Çektiği belgesel görüntülerin çoğunun hükümete yakın televizyon kanalları da olmak üzere birçok basın yayın kurumu tarafından kullandığına dikkat çeken Altay, “Kobanê savaşı canlı yayınlarda verilen bir savaştı. O gün milyonların izlediği görüntüler, suç unsuru olmadı da bu görüntüler film olunca mı suç unsuru oldu?” diye sordu.
‘DGM’leri arar duruma geldik’
İnsan hakları mücadelesi yürüttüğü dönemde Devlet Güvenlik Mahkemeleri’nin (DGM) taraflı ve politik kararlar verdiğini dile getiren Altay, bugün de DGM’leri arar duruma geldiklerini söyledi. Eskiden de yapılanların hukuksuz olduğunu ifade eden Altay, şöyle devam etti: “Bugün de daha fütursuzca yapılıyor. Bugün mahkemeler düşman hukuku uyguluyor. Cezalar, ‘bizim dışımızda söz söylemeyeceksiniz, eser üretmeyeceksiniz, söylerseniz ve yaparsanız hepinizi içeri atacağız’ anlamına geliyor. Daha dün çözüm sürecinde devlet PKK ile görüşüyordu ve bunu saklama gereği dahi duymuyordu.”
‘Sanatçılar daha cesur olmalıdır’
Verilen cezalarla başta uluslararası hukuk olmak üzere iç hukukun da hiçe sayıldığını vurgulayan Altay, her şeye rağmen mücadeleci sanatçılar ile seslerini daha fazla yükseltmeye devam edeceklerini ve bu süreçte sanat ve sanatçıların daha cesur olması gerektiğini sözlerine ekledi.

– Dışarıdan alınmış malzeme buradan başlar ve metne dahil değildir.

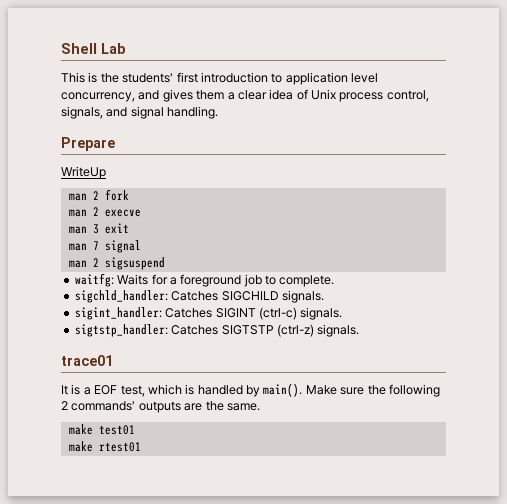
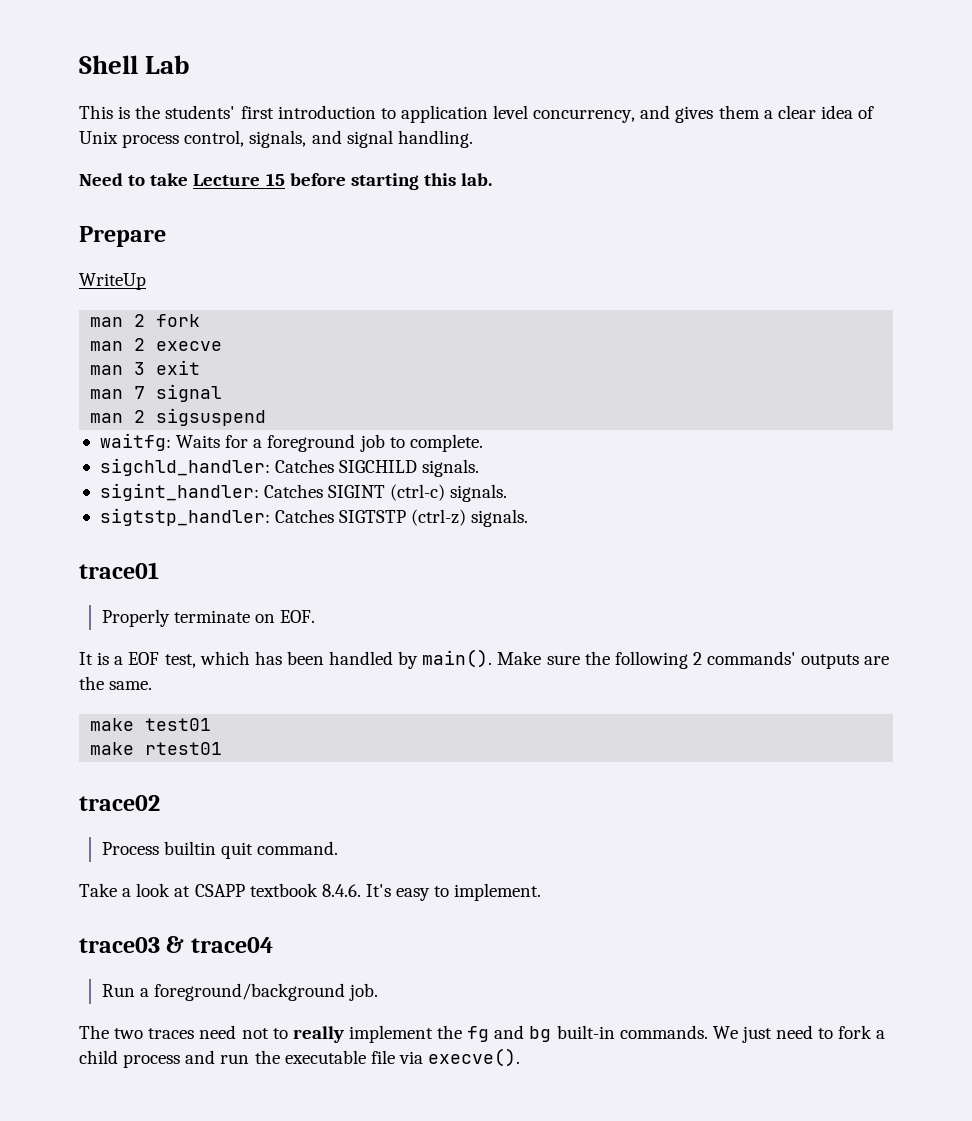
(219, 112) none -> [79,173,493,190] // Need to take Lecture 15 before starting this lab.
(113, 360) none -> [101,609,316,627] // Properly terminate on EOF.
[185,384,195,395] is -> [254,651,324,665] has been
(141, 447) none -> [79,795,160,811] [101,841,339,859] [79,883,542,901] [79,936,273,953] [101,983,379,1001] [79,1025,886,1043] [79,1048,521,1068] // trace02 // Process builtin quit command. // Take a look at CSAPP textbook 8.4.6. It's easy to implement. // trace03 & trace04 // Run a foreground/background job. // The two traces need not to really implement the fg and bg built-in commands. We just need to fork a child process and run the executable file via execve().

‘Film hakkında yasak kararı yok’
Yılmaz Güney Sineması’nda filmin gösteriminin yapıldığı dönemde belediye çalışanı ve sinema yöneticisi olan Dicle Anter de davanın açılmış olmasını “abes” olarak değerlendirdi. Gösteriminin yapıldığı dönemde film hakkında herhangi bir yasaklama kararının olmadığına dikkat çeken Anter, “O gün filmi polisler de gelip izledi. Eğer yasak olsaydı, filmin gösterimine izin verilmezdi. Kaldı ki bu sanatsal bir etkinliktir. Verilen kararın art niyetli olduğunu düşünüyoruz. Avukatlarımız, gerekli itirazları yapacaktır” diye konuştu.